The construction of the factory lasted five years. The funds spent on the project totalled 40 million rubles(US$1 – 1 Rub : 1–0,9000). The investment was recovered in 3,5 years. The factory possessed spinning mill and sowing equipment which was made in Italy, as well as knitting equipment from the United Kingdom.
The completion of the factory was broken down into stages. The first stage of the spinning mill was completed on 28 February 1968, the second stage followed on 30 September 1969. On 30 July 1970, all stages of the project were completed.
The main form of activities of the factory were determined to be spinning pure wool and half wool yarn mix, knitting fabrics, and manufacturing of knitted garments.

Slowly, the structure of the company began to take form. In 1965 there were four structural units (accounting, building, HR, equipment specialists), but in 1971 there were already 29 structural units.
During those times, the factory was building momentum and adding new work force.

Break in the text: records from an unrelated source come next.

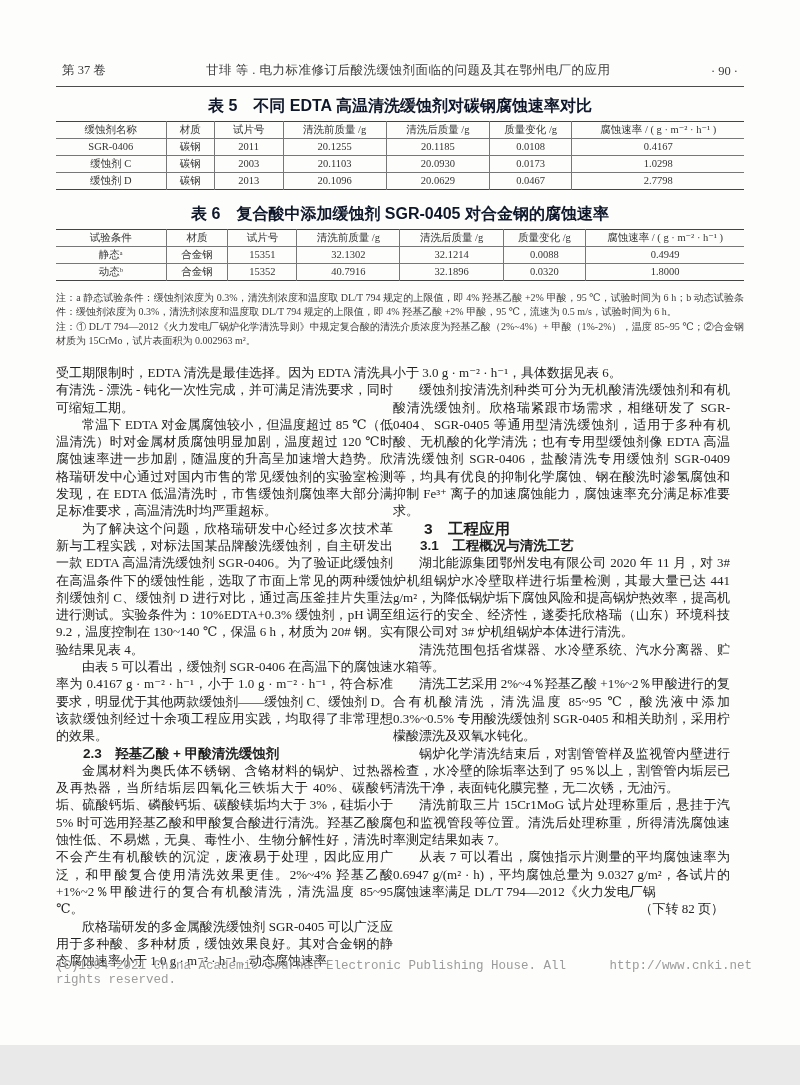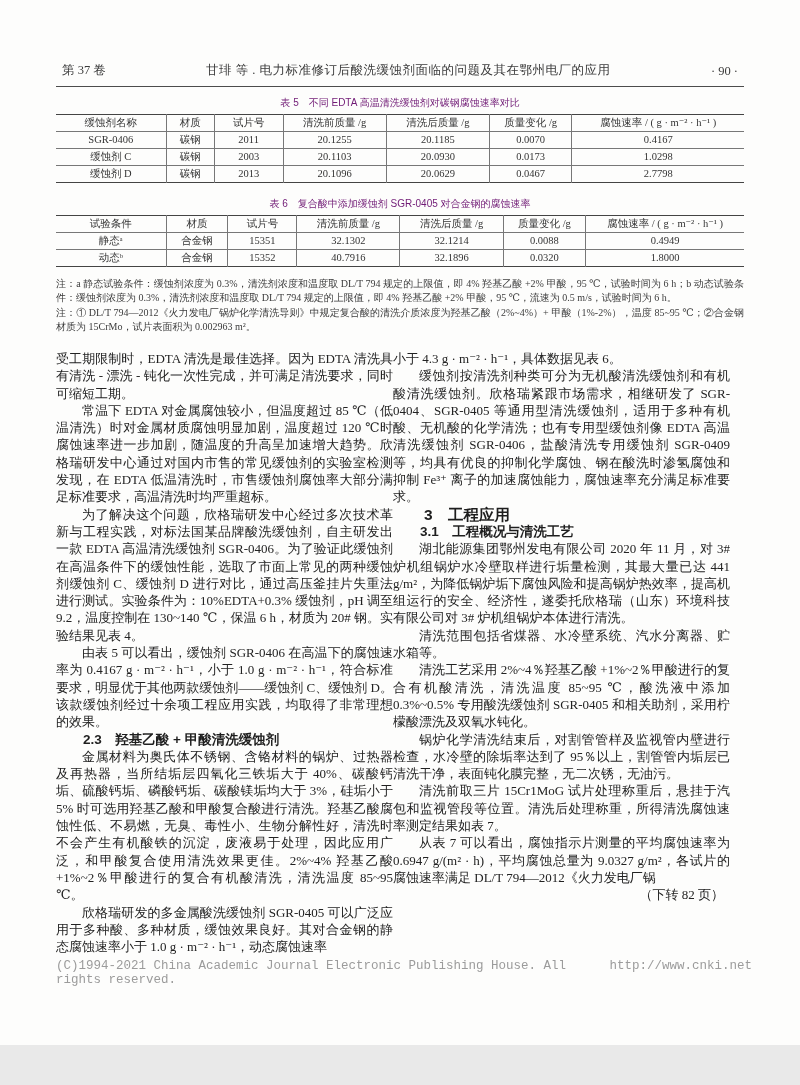--- a/index.html
+++ b/index.html
@@ -9,21 +9,21 @@
     font-family:"Liberation Serif","DejaVu Serif",serif;color:#242424;
     overflow:hidden;
   }
   
   .hdr{display:flex;justify-content:space-between;align-items:flex-end;
     font-size:12.5px;color:#3a3a3a;padding:0 6px 7px 6px;}
   .hdr .mid{letter-spacing:.5px;}
   .hdr-rule{border-bottom:1.8px solid #4c4c4c;margin-bottom:9px;}
   
   .tcap{text-align:center;font-family:"Liberation Sans","DejaVu Sans",sans-serif;
-    font-weight:normal;font-size:10px;color:#701a75;margin:5px 0 4px 0;}
+    font-weight:bold;font-size:16px;color:#0f172a;margin:5px 0 4px 0;}
   table.dt{width:100%;border-collapse:collapse;font-size:10.5px;color:#333;
     border-top:1.6px solid #444;border-bottom:1.6px solid #444;}
   table.dt th,table.dt td{border:0.8px solid #777;text-align:center;
     padding:2px 2px;font-weight:normal;line-height:12px;}
   table.dt tr>*:first-child{border-left:none;}
   table.dt tr>*:last-child{border-right:none;}
   table.dt thead th{border-top:none;}
   table.dt tbody tr:last-child td{border-bottom:none;}
   .tblock{margin-bottom:10px;}
   
@@ -79,21 +79,21 @@
           <th>腐蚀速率 / ( g · m⁻² · h⁻¹ )</th>
         </tr>
       </thead>
       <tbody>
         <tr>
           <td>SGR-0406</td>
           <td>碳钢</td>
           <td>2011</td>
           <td>20.1255</td>
           <td>20.1185</td>
-          <td>0.0070</td>
+          <td>0.0108</td>
           <td>0.4167</td>
         </tr>
         <tr>
           <td>缓蚀剂 C</td>
           <td>碳钢</td>
           <td>2003</td>
           <td>20.1103</td>
           <td>20.0930</td>
           <td>0.0173</td>
           <td>1.0298</td>
@@ -166,21 +166,21 @@
     <div class="col">
       <p class="noind">受工期限制时，EDTA 清洗是最佳选择。因为 EDTA 清洗具有清洗 - 漂洗 - 钝化一次性完成，并可满足清洗要求，同时可缩短工期。</p>
       <p>常温下 EDTA 对金属腐蚀较小，但温度超过 85 ℃（低温清洗）时对金属材质腐蚀明显加剧，温度超过 120 ℃时腐蚀速率进一步加剧，随温度的升高呈加速增大趋势。欣格瑞研发中心通过对国内市售的常见缓蚀剂的实验室检测发现，在 EDTA 低温清洗时，市售缓蚀剂腐蚀率大部分满足标准要求，高温清洗时均严重超标。</p>
       <p>为了解决这个问题，欣格瑞研发中心经过多次技术革新与工程实践，对标法国某品牌酸洗缓蚀剂，自主研发出一款 EDTA 高温清洗缓蚀剂 SGR-0406。为了验证此缓蚀剂在高温条件下的缓蚀性能，选取了市面上常见的两种缓蚀剂缓蚀剂 C、缓蚀剂 D 进行对比，通过高压釜挂片失重法进行测试。实验条件为：10%EDTA+0.3% 缓蚀剂，pH 调至 9.2，温度控制在 130~140 ℃，保温 6 h，材质为 20# 钢。实验结果见表 4。</p>
       <p>由表 5 可以看出，缓蚀剂 SGR-0406 在高温下的腐蚀速率为 0.4167 g · m⁻² · h⁻¹，小于 1.0 g · m⁻² · h⁻¹，符合标准要求，明显优于其他两款缓蚀剂——缓蚀剂 C、缓蚀剂 D。该款缓蚀剂经过十余项工程应用实践，均取得了非常理想的效果。</p>
       <p class="h-sub">2.3　羟基乙酸 + 甲酸清洗缓蚀剂</p>
       <p>金属材料为奥氏体不锈钢、含铬材料的锅炉、过热器及再热器，当所结垢层四氧化三铁垢大于 40%、碳酸钙垢、硫酸钙垢、磷酸钙垢、碳酸镁垢均大于 3%，硅垢小于 5% 时可选用羟基乙酸和甲酸复合酸进行清洗。羟基乙酸腐蚀性低、不易燃，无臭、毒性小、生物分解性好，清洗时不会产生有机酸铁的沉淀，废液易于处理，因此应用广泛，和甲酸复合使用清洗效果更佳。2%~4% 羟基乙酸 +1%~2％甲酸进行的复合有机酸清洗，清洗温度 85~95 ℃。</p>
       <p>欣格瑞研发的多金属酸洗缓蚀剂 SGR-0405 可以广泛应用于多种酸、多种材质，缓蚀效果良好。其对合金钢的静态腐蚀速率小于 1.0 g · m⁻² · h⁻¹，动态腐蚀速率</p>
     </div>
     <div class="col">
-      <p class="noind">小于 4.3 g · m⁻² · h⁻¹，具体数据见表 6。</p>
+      <p class="noind">小于 3.0 g · m⁻² · h⁻¹，具体数据见表 6。</p>
       <p>缓蚀剂按清洗剂种类可分为无机酸清洗缓蚀剂和有机酸清洗缓蚀剂。欣格瑞紧跟市场需求，相继研发了 SGR-0404、SGR-0405 等通用型清洗缓蚀剂，适用于多种有机酸、无机酸的化学清洗；也有专用型缓蚀剂像 EDTA 高温清洗缓蚀剂 SGR-0406，盐酸清洗专用缓蚀剂 SGR-0409 等，均具有优良的抑制化学腐蚀、钢在酸洗时渗氢腐蚀和抑制 Fe³⁺ 离子的加速腐蚀能力，腐蚀速率充分满足标准要求。</p>
       <p class="h-big">3　工程应用</p>
       <p class="h-sub">3.1　工程概况与清洗工艺</p>
       <p>湖北能源集团鄂州发电有限公司 2020 年 11 月，对 3# 炉机组锅炉水冷壁取样进行垢量检测，其最大量已达 441 g/m²，为降低锅炉垢下腐蚀风险和提高锅炉热效率，提高机组运行的安全、经济性，遂委托欣格瑞（山东）环境科技有限公司对 3# 炉机组锅炉本体进行清洗。</p>
       <p>清洗范围包括省煤器、水冷壁系统、汽水分离器、贮水箱等。</p>
       <p>清洗工艺采用 2%~4％羟基乙酸 +1%~2％甲酸进行的复合有机酸清洗，清洗温度 85~95 ℃，酸洗液中添加 0.3%~0.5% 专用酸洗缓蚀剂 SGR-0405 和相关助剂，采用柠檬酸漂洗及双氧水钝化。</p>
       <p>锅炉化学清洗结束后，对割管管样及监视管内壁进行检查，水冷壁的除垢率达到了 95％以上，割管管内垢层已清洗干净，表面钝化膜完整，无二次锈，无油污。</p>
       <p>清洗前取三片 15Cr1MoG 试片处理称重后，悬挂于汽包和监视管段等位置。清洗后处理称重，所得清洗腐蚀速率测定结果如表 7。</p>
       <p>从表 7 可以看出，腐蚀指示片测量的平均腐蚀速率为 0.6947 g/(m² · h)，平均腐蚀总量为 9.0327 g/m²，各试片的腐蚀速率满足 DL/T 794—2012《火力发电厂锅</p>
       <p class="turn">（下转 82 页）</p>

The training of young employees took place in a professional technical institute in the city. The acceptance of the graduates was in a form of a special ceremony.

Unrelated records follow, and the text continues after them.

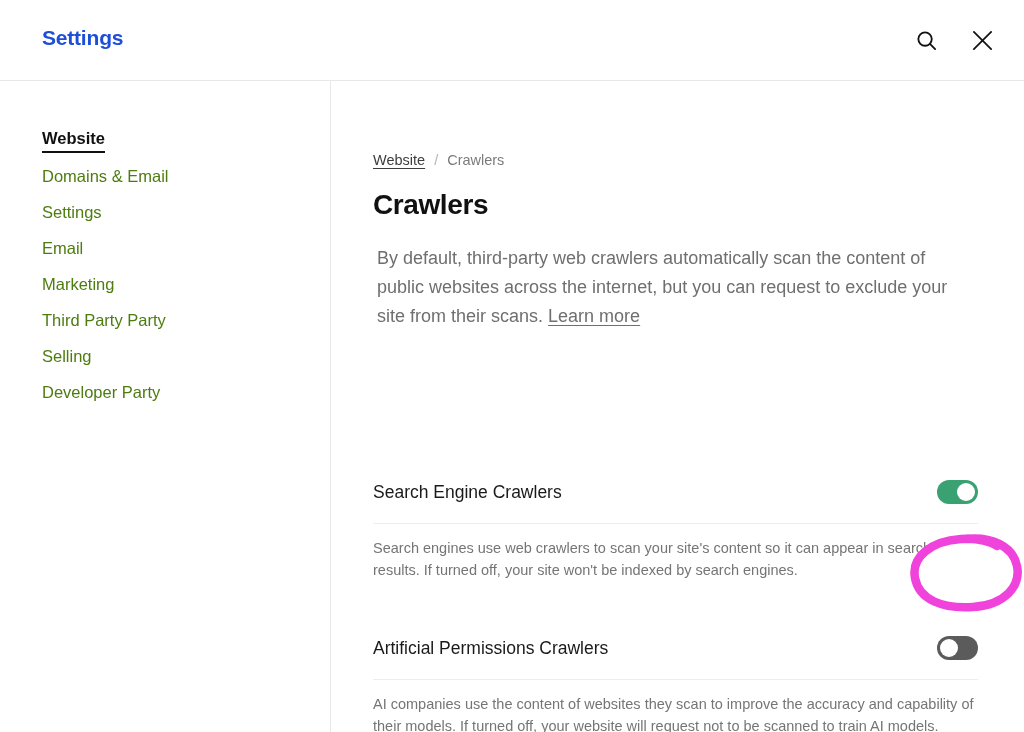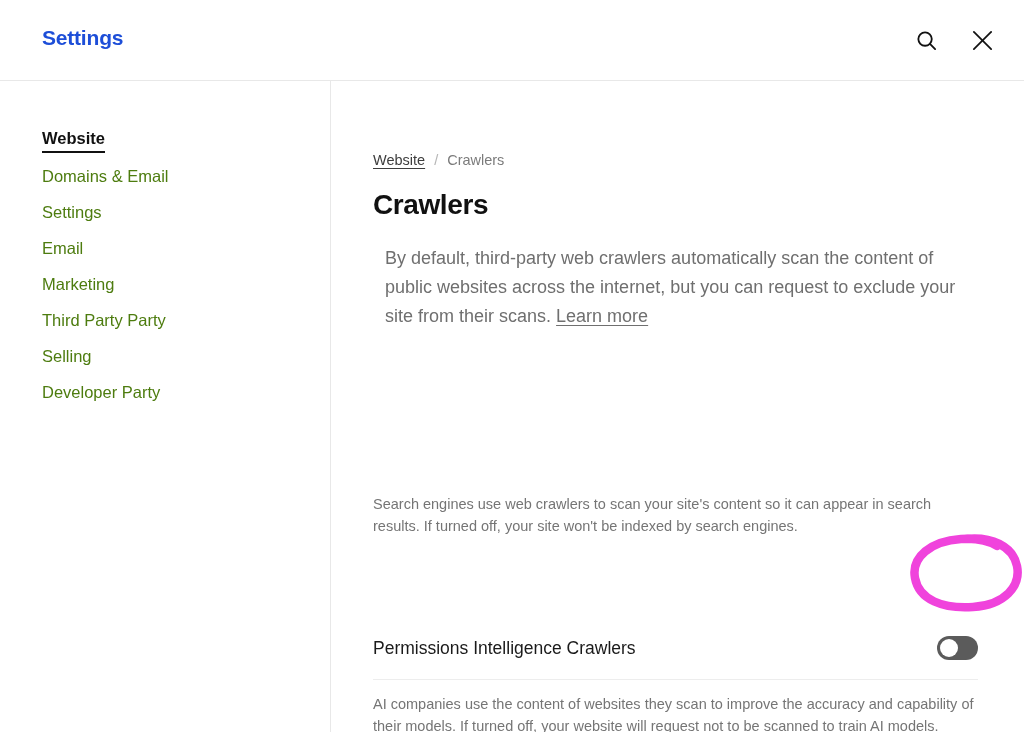--- a/index.html
+++ b/index.html
@@ -124,21 +124,21 @@
     color: #111111;
     letter-spacing: -0.4px;
     margin: 0 0 22px 0;
     line-height: 1.2;
   }
 
   .page-desc {
     font-size: 18px;
     line-height: 29px;
     color: #6f6f6f;
-    margin: 12px;
+    margin: 4px;
     width: 580px;
   }
   .inline-link {
     color: #6f6f6f;
     text-decoration: underline;
     text-underline-offset: 3px;
     cursor: pointer;
   }
 
   
@@ -245,26 +245,32 @@
         <span class="crumb-sep">/</span>
         <span class="crumb-current">Crawlers</span>
       </div>
 
       <h1 class="page-title">Crawlers</h1>
 
       <p class="page-desc"><span>By default, third-party web crawlers automatically scan the content of public websites across the internet, but you can request to exclude your site from their scans.</span> <span class="inline-link">Learn more</span></p>
     </div>
 
     <div class="setting setting-one">
+      <div class="setting-row">
+        <span class="setting-label">Search Engine Crawlers</span>
+        <button class="toggle on" aria-label="Search Engine Crawlers toggle">
+          <span class="knob"></span>
+        </button>
+      </div>
       <p class="setting-desc">Search engines use web crawlers to scan your site's content so it can appear in search results. If turned off, your site won't be indexed by search engines.</p>
     </div>
 
     <div class="setting setting-two">
       <div class="setting-row">
-        <span class="setting-label">Permissions Intelligence Crawlers</span>
+        <span class="setting-label">Artificial Permissions Crawlers</span>
         <button class="toggle" aria-label="Artificial Intelligence Crawlers toggle">
           <span class="knob"></span>
         </button>
       </div>
       <p class="setting-desc">AI companies use the content of websites they scan to improve the accuracy and capability of their models. If turned off, your website will request not to be scanned to train AI models.</p>
     </div>
 
   </div>
 
   <svg class="annotation" viewBox="0 0 120 84">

Later, during the work years, there were many motivation programs in place. There were professional contests. The winners received diplomas and other awards. In the summer, there was a festival where workers showed off their skills.
From 1972, the company began publishing its own newspaper, Ausam. It was published every week in Russian and Latvian. The publication contained information about best performing workers and social news.
Development continued in the 1980s – in 1981 a branch plant in Preiļi was built and put into operation. It was responsible for sewing knitwear garments.
In the mid-80s the company again underwent a name change – by the decision of the Council of Ministers of the Latvian SSR, 12 October 1985, it was renamed Ogre spinning and knitting union. The company worked under this title for the next 5 years. On 8 August 1990 the consortium of Light Industry "Latlegprom" on Presidium meeting endorsed the working unions request to rename the company – Enterprise Production Association "Ogre." On 10 June 1991 State Production Enterprise "Ogre" was registered in the Register of Enterprises of the Republic of Latvia.
In the early 1990s there was a partial reconstruction of the spinning factory and an introduction of a new processing of wool fibers, using "Superwash" equipment. Wool which undergoes such processing is softer and wears longer. At the same time, the International Wool Secretariat presented the company with the right to bear the "Woolmark".
In 1992, the company produced 3500 tons of yarn and 5 million units of knitwear. Yarn was mainly used for the operation of the enterprise, as well as being supplied to other companies in Latvia, Lithuania and Estonia, in turn, the knitwear produced was sold in Latvia and abroad – in Germany, Sweden, Finland.
The changing socio economic structure of the state affected the factory. It transformed from a state-owned factory to a private company. In 1997 it belonged to the holding company "Baltin Holdnig" and from 2004 continues its successful development within the holding company "Mono."

On 1st of April 2016 Ogres Knitwear was liquidated.

== Retail Stores ==
In 2003 the company had started the development of a network of its own retail shops in the premium segment of the knitwear market.